- Born: 24 April 1938 Chicago
- Died: 27 April 2019 (aged 81) Mission Viejo, California
- Occupation: Indologist
- Known for: Indian religions

= Gerald James Larson =

American Indologist (1938–2019)

Gerald James Larson (April 24, 1938 – April 27, 2019) was an Indologist known for his writings about Indian religions. He was the Rabindranath Tagore Professor Emeritus of Indian Cultures and Civilization at Indiana University, Bloomington as well as Professor Emeritus of Religious Studies at the University of California, Santa Barbara.

==Life==

Larson obtained his M.Div. in 1963 at the Union Theological Seminary, New York City, and his Ph.D. in 1967 at Columbia University, New York City.
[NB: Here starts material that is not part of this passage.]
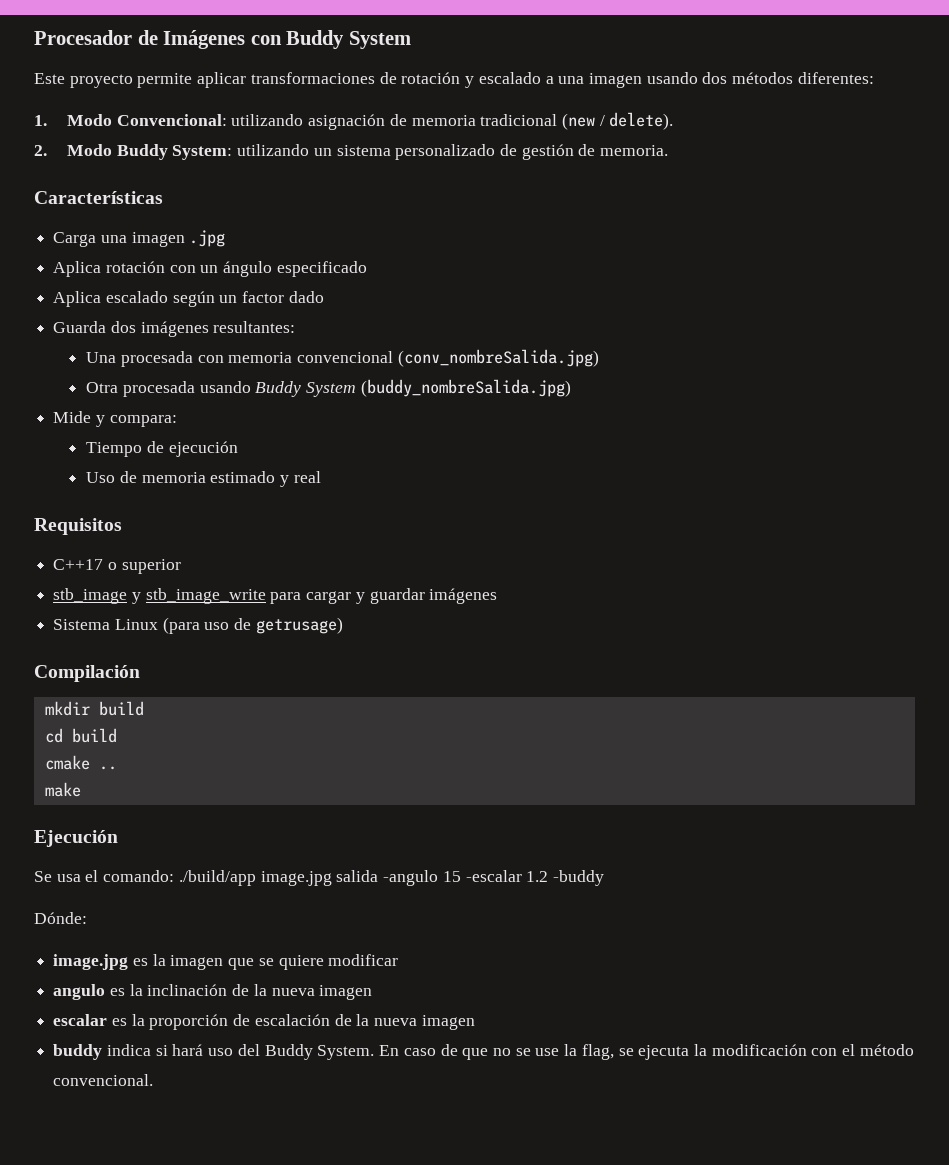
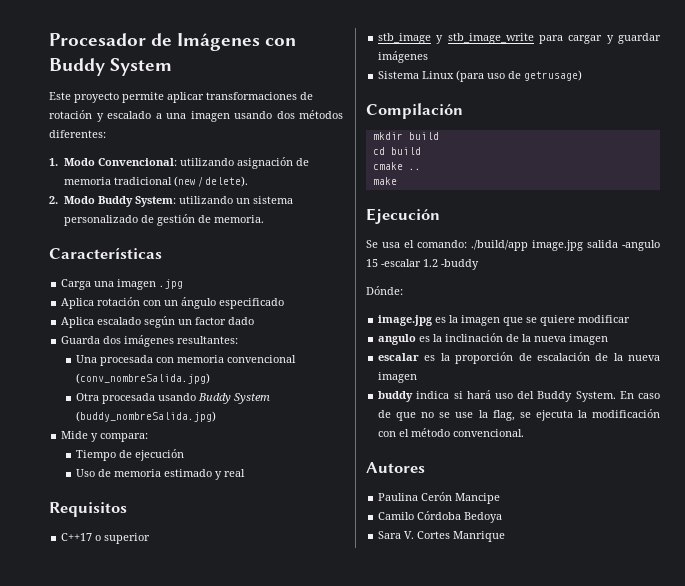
+ Autores
+ Paulina Cerón Mancipe
+ Camilo Córdoba Bedoya
+ Sara V. Cortes Manrique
He became Rabindranath Tagore Professor of Indian Cultures and Civilization at Indiana University, Bloomington in 1995. He became a professor of Religious Studies at the University of California, Santa Barbara in 1972, and founding director of the Interdisciplinary Humanities Center there in 1987. He was president of the Society for Asian and Comparative Philosophy from 1982 to 1985, and chair of the American Academy of Religion from 1993 to 1999. He published over 100 peer-reviewed articles. He became Commissioner of the General Assembly of the Presbyterian Church of America in 1993. He died on April 27, 2019.

==Honours and distinctions==

In 2018, a volume of essays in Larson's honour, Theory and Practice of Yoga, was published by Brill. In that volume, among many other tokens of respect, Jeffrey S. Lidkey described Larson's "extraordinary grasp of the textual sources on yogic practice and philosophy".

Reviewing Yoga: India's Philosophy of Meditation edited by Larson and Ram Shankar Bhattacharya, Stuart Ray Sarbacker comments that the "landmark" volume forms a "long-awaited sequel" to their Samkhya: A Dualist Tradition, and among the most important books on the subject in half a century, as in Sarbacker's view it "represents the culmination of the trajectory of Larson's engagement with the material over the course of his prolific career."

Reviewing Myth in Indo-European Antiquity, J. Bruce Long called the book a "splendid collection of scholarly essays" which took "the entire field of Indo-European studies into a new and creative era".

==Works==

- 1969 Classical Samkhya: An Interpretation of its History and Meaning. Delhi: Motilal Banarsidass.
- 1974 Myth in Indo-European Antiquity. Editor. Berkeley and Los Angeles: University of California Press.
- 1980 In Her Image: The Great Goddess in Indian Asia and the Madonna in Christian Culture. Art Exhibition Catalog. Principal Editor, with Pratapaditya Pal and Rebecca Gowen. Regents of the University of California and the National Endowment for the Arts.
- 1987 Samkhya: A Dualist Tradition in Indian Philosophy. Edited with Ram Shankar Bhattacharya. Encyclopedia of Indian Philosophies, Volume IV. Princeton University Press.
- 1988 Interpreting Across Boundaries: New Essays in Comparative Philosophy. Edited with Eliot Deutsch. Princeton University Press.
- 1995 India's Agony Over Religion. State University of New York Press.
- 1997 Changing Myths and Images: Twentieth Century Popular Art in India. Edited with Pratapaditya Pal. Indiana University Art Museum and the Indiana University India Studies Program.
- 2001 Religion and Personal Law in Secular India: A Call to Judgment. Editor. Bloomington and Indianapolis: Indiana University Press, 2001; and Social Science Press, Delhi.
- 2008 Yoga: India's Philosophy of Meditation, Edited by Gerald J. Larson and Ram Shankar Bhattacharya, Volume XII, Encyclopedia of Indian Philosophies, General Editor: Karl H. Potter. Delhi: Motilal Banarsidass.
- 2018 Classical Yoga Philosophy and the Legacy of Samkhya, Delhi: Motilal Banarsidass.